- Your goal
Copy each line of the data below with the word "logo".

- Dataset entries
═══

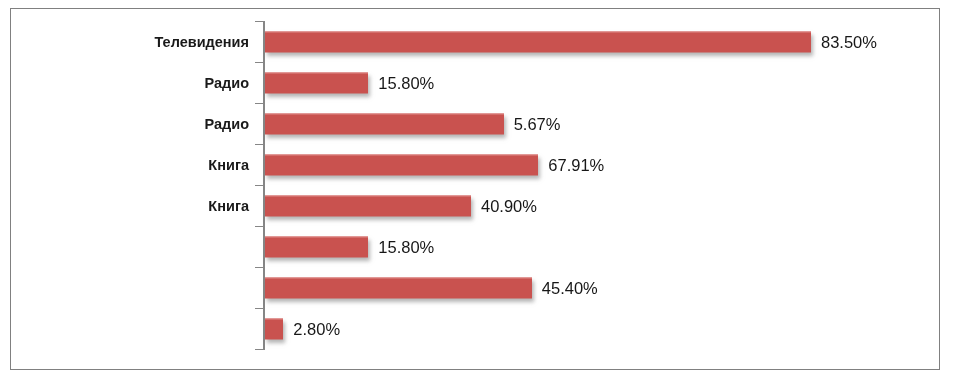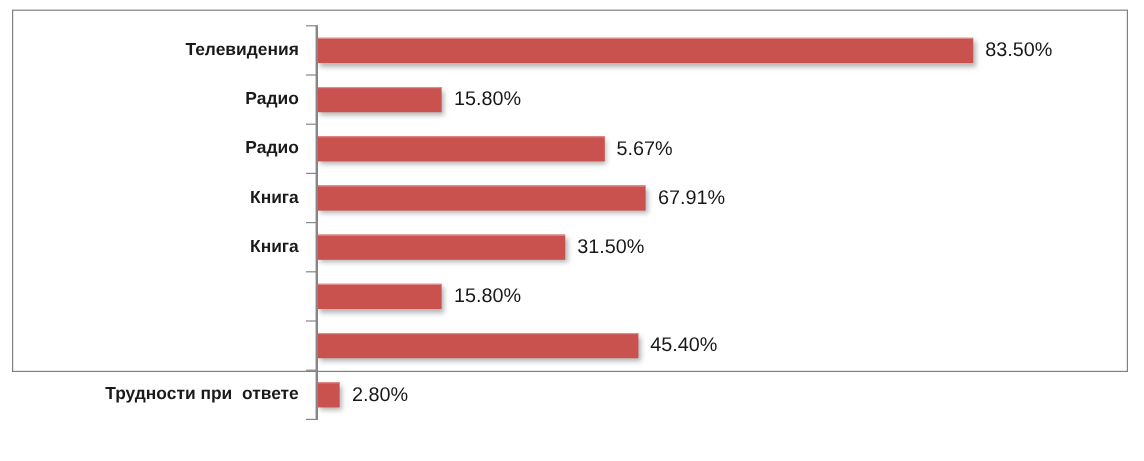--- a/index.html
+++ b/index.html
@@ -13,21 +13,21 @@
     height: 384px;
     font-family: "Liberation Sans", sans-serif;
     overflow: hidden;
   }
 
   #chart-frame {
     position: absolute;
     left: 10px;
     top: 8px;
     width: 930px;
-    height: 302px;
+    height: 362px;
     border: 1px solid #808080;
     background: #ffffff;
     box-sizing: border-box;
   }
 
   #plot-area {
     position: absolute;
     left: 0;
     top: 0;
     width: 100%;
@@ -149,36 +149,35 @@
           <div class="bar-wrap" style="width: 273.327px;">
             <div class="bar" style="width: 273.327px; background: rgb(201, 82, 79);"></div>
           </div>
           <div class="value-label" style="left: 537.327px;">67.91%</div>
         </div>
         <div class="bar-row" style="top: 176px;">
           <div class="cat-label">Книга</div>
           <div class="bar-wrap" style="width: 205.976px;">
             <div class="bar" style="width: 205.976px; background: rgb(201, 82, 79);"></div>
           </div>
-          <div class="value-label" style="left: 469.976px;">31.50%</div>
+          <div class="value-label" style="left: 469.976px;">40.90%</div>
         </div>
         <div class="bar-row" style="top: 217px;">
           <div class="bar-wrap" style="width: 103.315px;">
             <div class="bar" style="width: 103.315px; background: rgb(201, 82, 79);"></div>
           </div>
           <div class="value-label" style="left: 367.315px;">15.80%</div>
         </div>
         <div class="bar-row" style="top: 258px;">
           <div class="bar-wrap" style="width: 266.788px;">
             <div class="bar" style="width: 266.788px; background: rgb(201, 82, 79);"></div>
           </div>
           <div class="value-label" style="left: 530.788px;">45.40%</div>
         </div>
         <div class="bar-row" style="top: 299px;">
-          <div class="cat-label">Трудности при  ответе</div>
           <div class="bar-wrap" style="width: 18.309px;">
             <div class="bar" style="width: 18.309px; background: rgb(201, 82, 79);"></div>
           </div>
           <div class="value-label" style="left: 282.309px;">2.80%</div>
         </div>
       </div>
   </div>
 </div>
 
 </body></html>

═══

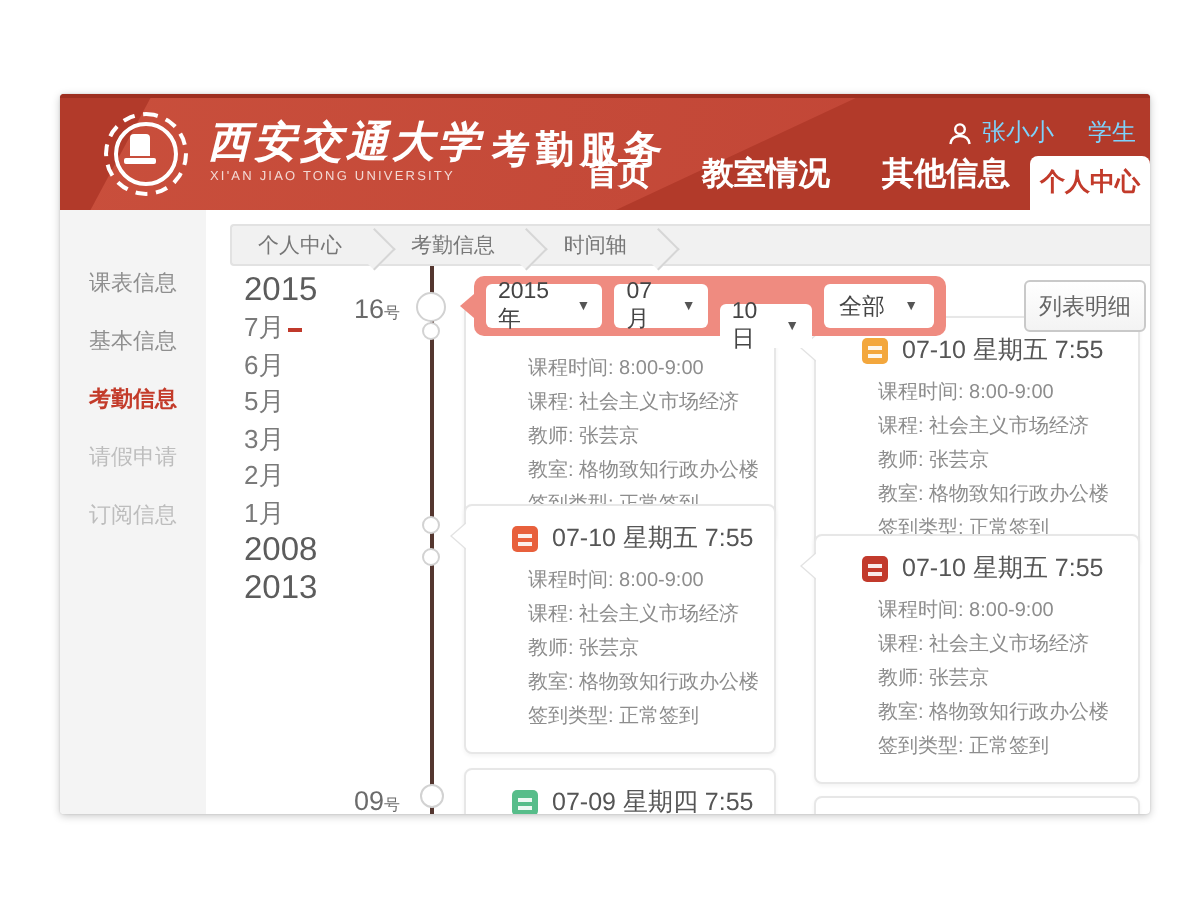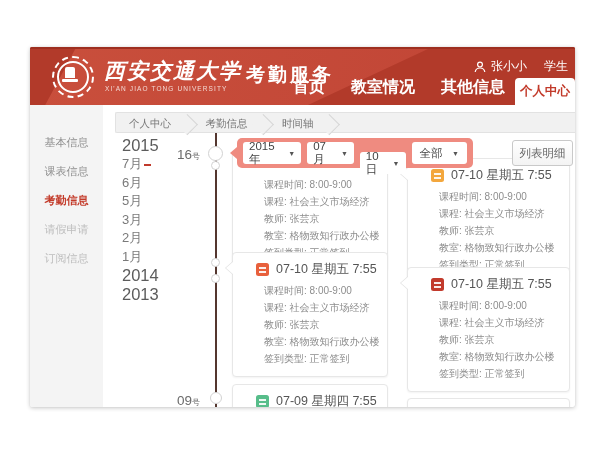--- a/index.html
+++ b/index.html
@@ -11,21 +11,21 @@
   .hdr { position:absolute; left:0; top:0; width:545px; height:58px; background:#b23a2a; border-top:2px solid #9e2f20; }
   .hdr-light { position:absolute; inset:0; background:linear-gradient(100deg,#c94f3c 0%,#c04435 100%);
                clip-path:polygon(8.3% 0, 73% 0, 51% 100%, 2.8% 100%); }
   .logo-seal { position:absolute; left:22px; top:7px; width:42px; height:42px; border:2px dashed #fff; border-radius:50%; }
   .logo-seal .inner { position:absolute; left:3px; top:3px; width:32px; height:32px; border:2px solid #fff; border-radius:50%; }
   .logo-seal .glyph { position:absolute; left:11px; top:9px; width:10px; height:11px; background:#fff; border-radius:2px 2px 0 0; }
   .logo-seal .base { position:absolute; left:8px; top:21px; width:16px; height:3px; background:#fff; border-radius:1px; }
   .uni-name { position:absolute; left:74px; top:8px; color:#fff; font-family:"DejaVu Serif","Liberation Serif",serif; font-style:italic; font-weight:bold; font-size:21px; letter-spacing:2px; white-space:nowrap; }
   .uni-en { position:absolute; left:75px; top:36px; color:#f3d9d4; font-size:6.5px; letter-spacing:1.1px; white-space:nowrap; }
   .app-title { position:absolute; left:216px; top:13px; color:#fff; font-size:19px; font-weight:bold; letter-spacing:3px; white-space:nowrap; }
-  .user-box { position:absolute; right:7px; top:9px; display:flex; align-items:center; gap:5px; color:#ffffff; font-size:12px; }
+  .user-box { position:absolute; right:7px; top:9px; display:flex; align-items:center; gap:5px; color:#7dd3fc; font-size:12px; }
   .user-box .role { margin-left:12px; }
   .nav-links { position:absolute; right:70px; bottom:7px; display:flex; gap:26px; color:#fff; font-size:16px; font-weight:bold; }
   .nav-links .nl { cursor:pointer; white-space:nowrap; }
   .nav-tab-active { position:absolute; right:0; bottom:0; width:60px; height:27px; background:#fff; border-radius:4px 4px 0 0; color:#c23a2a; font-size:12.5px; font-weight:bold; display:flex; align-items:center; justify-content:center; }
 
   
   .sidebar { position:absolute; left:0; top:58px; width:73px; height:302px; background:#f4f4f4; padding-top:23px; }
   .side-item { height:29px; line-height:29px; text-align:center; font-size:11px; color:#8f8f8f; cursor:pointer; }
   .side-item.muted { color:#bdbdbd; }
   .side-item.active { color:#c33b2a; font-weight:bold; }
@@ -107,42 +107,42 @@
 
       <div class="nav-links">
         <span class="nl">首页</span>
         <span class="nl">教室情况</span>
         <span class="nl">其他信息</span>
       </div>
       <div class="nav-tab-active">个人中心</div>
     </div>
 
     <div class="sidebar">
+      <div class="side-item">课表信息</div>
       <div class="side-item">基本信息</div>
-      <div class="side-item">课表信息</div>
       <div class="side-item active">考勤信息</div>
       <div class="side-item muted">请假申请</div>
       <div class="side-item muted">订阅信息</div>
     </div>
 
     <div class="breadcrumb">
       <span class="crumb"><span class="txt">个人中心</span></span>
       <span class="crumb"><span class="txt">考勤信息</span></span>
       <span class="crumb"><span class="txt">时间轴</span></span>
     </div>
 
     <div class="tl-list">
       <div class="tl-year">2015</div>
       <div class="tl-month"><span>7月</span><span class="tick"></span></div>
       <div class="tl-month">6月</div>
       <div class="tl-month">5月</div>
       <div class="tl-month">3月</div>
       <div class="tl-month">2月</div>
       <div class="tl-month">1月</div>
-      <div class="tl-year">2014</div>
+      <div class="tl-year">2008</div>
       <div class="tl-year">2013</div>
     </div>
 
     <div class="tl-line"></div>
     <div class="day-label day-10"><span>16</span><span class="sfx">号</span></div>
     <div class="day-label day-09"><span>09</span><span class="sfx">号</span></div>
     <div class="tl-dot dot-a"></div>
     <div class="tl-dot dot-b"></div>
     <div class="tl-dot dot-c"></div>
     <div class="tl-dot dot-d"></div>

═══

- Completed exercise
   .logo-seal { position:absolute; left:22px; top:7px; width:42px; height:42px; border:2px dashed #fff; border-radius:50%; }
   .logo-seal .inner { position:absolute; left:3px; top:3px; width:32px; height:32px; border:2px solid #fff; border-radius:50%; }
   .logo-seal .glyph { position:absolute; left:11px; top:9px; width:10px; height:11px; background:#fff; border-radius:2px 2px 0 0; }
   .logo-seal .base { position:absolute; left:8px; top:21px; width:16px; height:3px; background:#fff; border-radius:1px; }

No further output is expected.